DELİLLERİN DEĞERLENDİRİLMESİ VE GEREKÇE:
Haksız fiil, 6098 sayılı Türk Borçlar Kanunu’nun 49 maddesinde; ”Kusurlu ve hukuka aykırı bir fiille başkasına zarar veren, bu zararı gidermekle yükümlüdür. Zarar verici fiili yasaklayan bir hukuk kuralı bulunmasa bile, ahlaka aykırı bir fiille başkasına kasten zarar veren de, bu zararı gidermekle yükümlüdür.” şeklinde düzenlenmiştir. Aynı Kanun’un 50. maddesinde ise ”Zarar gören, zararını ve zarar verenin kusurunu ispat yükü altındadır. Uğranılan zararın miktarı tam olarak ispat edilemiyorsa hâkim, olayların olağan akışını ve zarar görenin aldığı önlemleri göz önünde tutarak, zararın miktarını hakkaniyete uygun olarak belirler.” hükmü yer almaktadır.
Haksız fiil öğretide hukuka aykırı zarar verici fiil olarak tanımlanmakta ve unsurları; eylem, hukuka aykırılık, zarar, kusur ve illiyet bağı olarak belirlenmektedir. Buna göre haksız fiilden bahsedebilmek için hukuka aykırı bir eylem bulunmalı, bu eylemden bir zararın doğması zararlandırıcı eylemde bulunan kişinin kusurlu bulunması ve zarar ile kusur arasında illiyet bağının olması gerekmektedir.
Bu beş unsurun varlığı halinde zarar veren kişi eylemden dolayı zarara uğrayan kişi ya da kişileri maddi ve manevi zararlarını karşılamak durumundadır. Türk Medeni Kanunu’nun 6.maddesine göre haksız fiilin unsurlarını ispat etme yükü davacıdadır. Davacı zararı haksız eylemi ve zarar ile haksız eylem arasındaki illiyet bağını ispat etmek durumundadır.
Hakim, kusurlu veya hukuka aykırı bir fiili ile başkasına zarar verenin kusur durumunu, zararın ağırlını ve oluşan durumun özelliklerini gözeterek uygun ve hakkaniyete uygun bir tazminat belirler.
Haksız fiiller meydana geldikleri anda hukuki sonuç doğurur ve zarara neden olanların zararı tazmin borcu haksız fiil tarihinde ortaya çıkar.
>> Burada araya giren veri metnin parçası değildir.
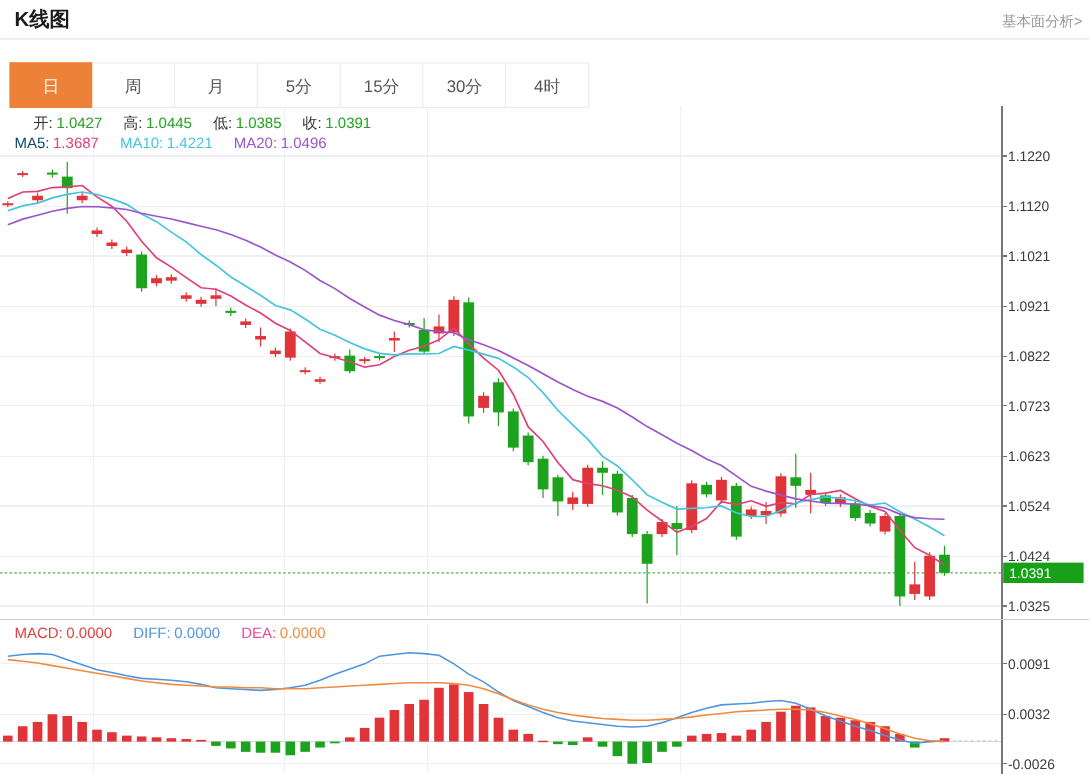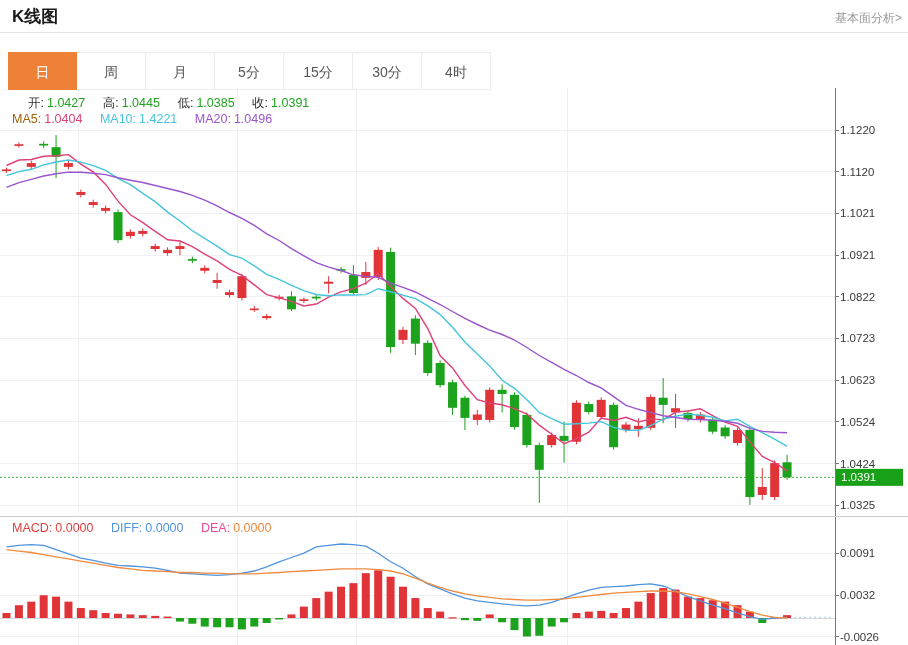--- a/index.html
+++ b/index.html
@@ -315,7 +315,7 @@
   </div>
 
   <div class="legend" id="ma-row">
-    <span id="ma5l" style="color: #a16207;">MA5:</span><span id="ma5v" class="gap" style="color: rgb(224, 64, 122);">1.0404</span>
+    <span id="ma5l" style="color: #0c4a6e;">MA5:</span><span id="ma5v" class="gap" style="color: rgb(224, 64, 122);">1.0404</span>
     <span id="ma10l" style="color: rgb(69, 197, 220);">MA10:</span><span id="ma10v" class="gap" style="color: rgb(69, 197, 220);">1.4221</span>
     <span id="ma20l" style="color: rgb(154, 85, 204); text-align: right;">MA20:</span><span id="ma20v" style="color: rgb(154, 85, 204);">1.0496</span>
   </div>

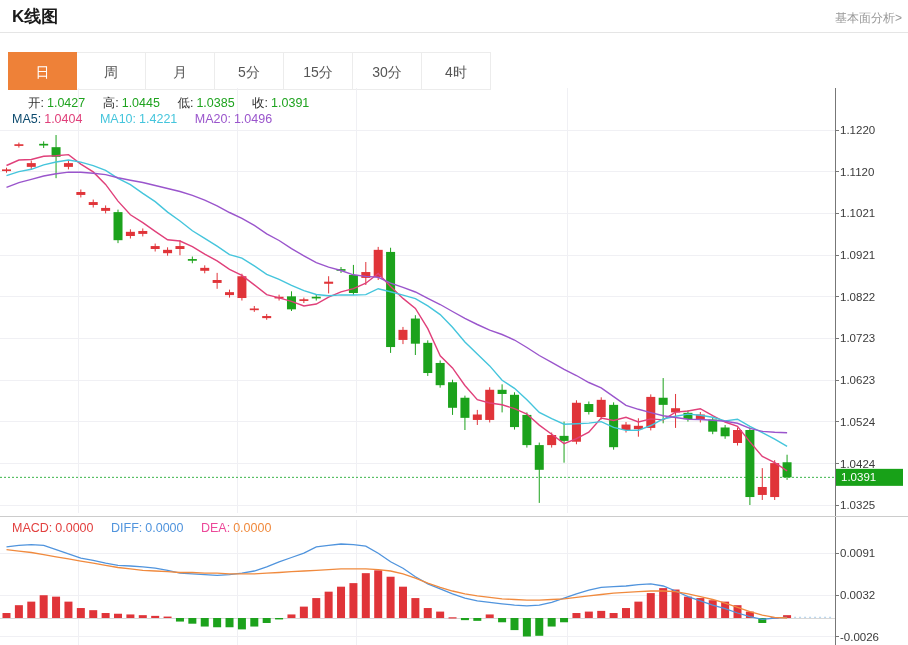--- a/index.html
+++ b/index.html
@@ -315,7 +315,7 @@
   </div>
 
   <div class="legend" id="ma-row">
-    <span id="ma5l" style="color: #0c4a6e;">MA5:</span><span id="ma5v" class="gap" style="color: rgb(224, 64, 122);">1.0404</span>
+    <span id="ma5l" style="color: #0c4a6e;">MA5:</span><span id="ma5v" class="gap" style="color: rgb(224, 64, 122);">1.3687</span>
     <span id="ma10l" style="color: rgb(69, 197, 220);">MA10:</span><span id="ma10v" class="gap" style="color: rgb(69, 197, 220);">1.4221</span>
     <span id="ma20l" style="color: rgb(154, 85, 204); text-align: right;">MA20:</span><span id="ma20v" style="color: rgb(154, 85, 204);">1.0496</span>
   </div>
Haksız fiilin unsuru olan zarar, zarar görenin malvarlığında rızası dışında meydana gelen azalma ile zarar verici fiil olmasa idi bulunacağı durum arasındaki farktır ve zarar haksız fiilin meydana gelmesi ile gerçekleşmiş sayılır. Zarar verenin ve diğer sorumluların zararı tazmin yükümlülüğü herhangi bir ihbara ve ihtara gerek kalmaksızın olay tarihinde doğar. Haksız fiile bağlanan hukuki sonuçlar haksız fiil tarihi esas alınarak belirlenir ve bu nedenle haksız fiillerde olay tarihinde yürürlükte bulunan hukuk kuralları uygulanır. Başka bir deyişle zararın belirlenmesinde olay tarihinde yürürlükte bulunan mevzuat hükümlerinin dikkate alınması gerekmektedir.
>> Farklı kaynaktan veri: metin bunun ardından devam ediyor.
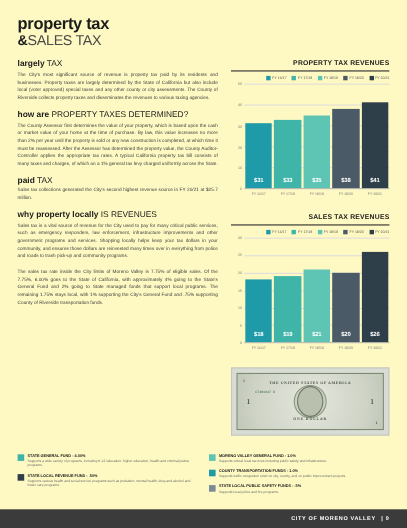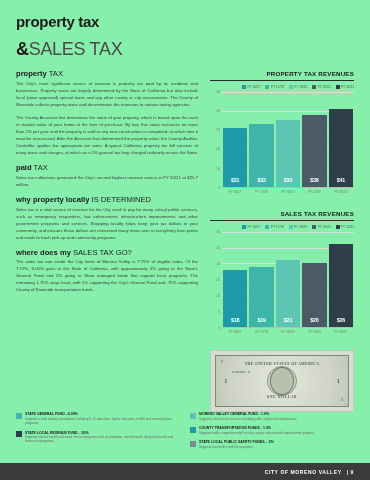--- a/index.html
+++ b/index.html
@@ -12,7 +12,7 @@
   .page {
     position: relative;
     width: 370px; height: 480px;
-    background: #86efac;
+    background: #fef9c3;
     padding: 14px 16px 0 16px;
   }
 

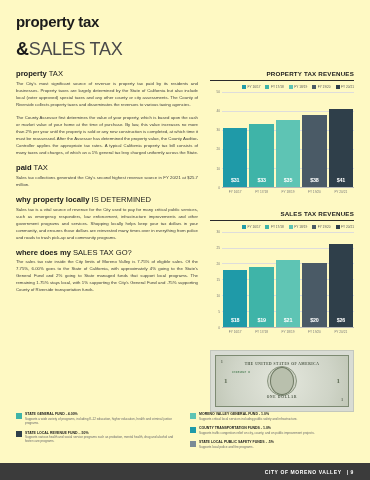--- a/index.html
+++ b/index.html
@@ -23,8 +23,8 @@
     letter-spacing: -0.3px; line-height: 1.0;
   }
   .masthead .l2 {
-    font-size: 18px; color: #4a4a4a; letter-spacing: -0.3px;
-    line-height: 1.1; margin-top: 11px;
+    font-size: 13px; color: #4a4a4a; letter-spacing: -0.3px;
+    line-height: 1.1; margin-top: 1px;
   }
   .masthead .l2 b { color: #1b1b1b; font-weight: bold; }
 

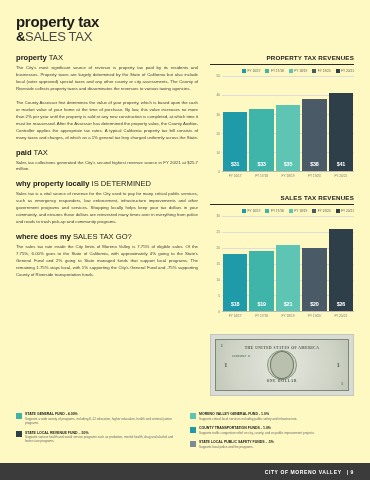--- a/index.html
+++ b/index.html
@@ -178,7 +178,7 @@
 
     <div class="col-left">
 
-      <h3 class="sec big"><b>property</b><span> TAX</span></h3>
+      <h3 class="sec big"><b>largely</b><span> TAX</span></h3>
       <p class="body">The City's most significant source of revenue is property tax paid by its residents and businesses. Property taxes are largely determined by the State of California but also include local (voter approved) special taxes and any other county or city assessments. The County of Riverside collects property taxes and disseminates the revenues to various taxing agencies.</p>
 
       <p class="body">The County Assessor first determines the value of your property, which is based upon the cash or market value of your home at the time of purchase. By law, this value increases no more than 2% per year until the property is sold or any new construction is completed, at which time it must be reassessed. After the Assessor has determined the property value, the County Auditor-Controller applies the appropriate tax rates. A typical California property tax bill consists of many taxes and charges, of which an a 1% general tax levy charged uniformly across the State.</p>

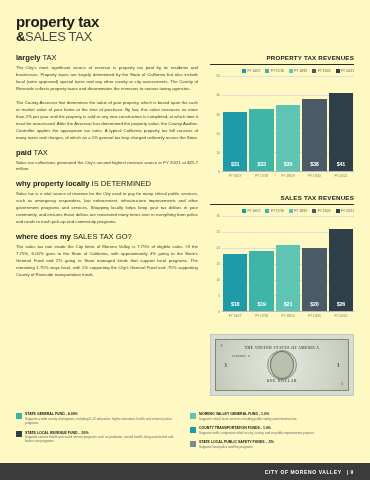--- a/index.html
+++ b/index.html
@@ -181,6 +181,7 @@
       <h3 class="sec big"><b>largely</b><span> TAX</span></h3>
       <p class="body">The City's most significant source of revenue is property tax paid by its residents and businesses. Property taxes are largely determined by the State of California but also include local (voter approved) special taxes and any other county or city assessments. The County of Riverside collects property taxes and disseminates the revenues to various taxing agencies.</p>
 
+      <h3 class="sec"><b>how are</b><span> PROPERTY TAXES DETERMINED?</span></h3>
       <p class="body">The County Assessor first determines the value of your property, which is based upon the cash or market value of your home at the time of purchase. By law, this value increases no more than 2% per year until the property is sold or any new construction is completed, at which time it must be reassessed. After the Assessor has determined the property value, the County Auditor-Controller applies the appropriate tax rates. A typical California property tax bill consists of many taxes and charges, of which an a 1% general tax levy charged uniformly across the State.</p>
 
       <h3 class="sec big"><b>paid</b><span> TAX</span></h3>

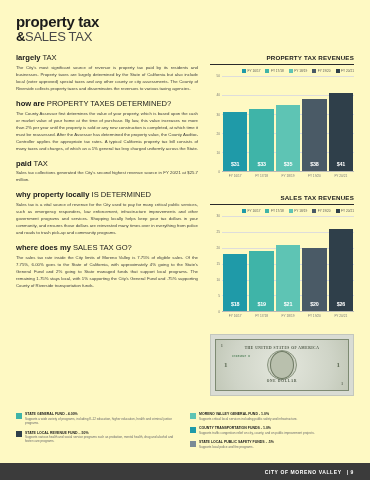--- a/index.html
+++ b/index.html
@@ -187,7 +187,7 @@
       <h3 class="sec big"><b>paid</b><span> TAX</span></h3>
       <p class="body">Sales tax collections generated the City's second highest revenue source in FY 20/21 at $25.7 million.</p>
 
-      <h3 class="sec"><b>why property locally</b><span> IS DETERMINED</span></h3>
+      <h3 class="sec"><b>why property locally</b><span> IS REVENUES</span></h3>
       <p class="body">Sales tax is a vital source of revenue for the City used to pay for many critical public services, such as emergency responders, law enforcement, infrastructure improvements and other government programs and services. Shopping locally helps keep your tax dollars in your community, and ensures those dollars are reinvested many times over in everything from police and roads to trash pick-up and community programs.</p>
 
       <h3 class="sec"><b>where does my</b><span> SALES TAX GO?</span></h3>

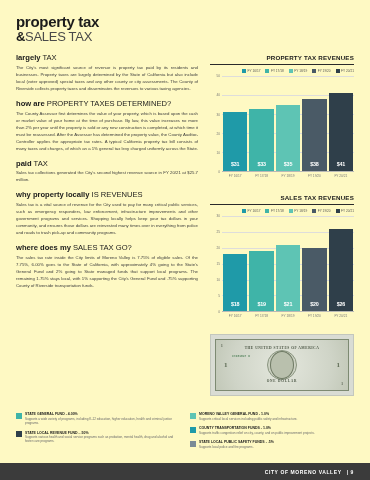--- a/index.html
+++ b/index.html
@@ -190,7 +190,6 @@
       <h3 class="sec"><b>why property locally</b><span> IS REVENUES</span></h3>
       <p class="body">Sales tax is a vital source of revenue for the City used to pay for many critical public services, such as emergency responders, law enforcement, infrastructure improvements and other government programs and services. Shopping locally helps keep your tax dollars in your community, and ensures those dollars are reinvested many times over in everything from police and roads to trash pick-up and community programs.</p>
 
-      <h3 class="sec"><b>where does my</b><span> SALES TAX GO?</span></h3>
       <p class="body">The sales tax rate inside the City limits of Moreno Valley is 7.75% of eligible sales. Of the 7.75%, 6.00% goes to the State of California, with approximately 4% going to the State's General Fund and 2% going to State managed funds that support local programs. The remaining 1.75% stays local, with 1% supporting the City's General Fund and .75% supporting County of Riverside transportation funds.</p>
 
     </div>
Sorumluluk sigortaları 6102 sayılı Türk Ticaret Kanunu’nun 1473. ve devamı maddelerinde ”Sigortacı sorumluluk sigortası ile, sözleşmede aksine hüküm yoksa, sigortalının sözleşmede öngörülen ve zarar daha sonra doğsa bile, sigorta süresi içinde gerçekleşen bir olaydan kaynaklanan sorumluluğu nedeniyle zarar görene, sigorta sözleşmesinde öngörülen miktara kadar tazminat öder.” şeklinde düzenlenmiştir. Sorumluluk sigortalarında sigorta şirketi tarafından zararı karşılanan kişi sigorta sözleşmesinin tarafı değildir. Sigorta ettiren kendisi ya da sorumluluğu altında bulunan kişiler tarafından üçüncü kişilere verilecek zararları sigorta şirketine ödediği prim karşılığında sigorta ettirmektedir. Sorumluluk sigortası, sigorta ettirenin üçüncü kişilere vereceği zararları teminat altına alırken hem üçüncü kişiyi hem de sigortalıyı koruma altına alan bir sigorta türüdür.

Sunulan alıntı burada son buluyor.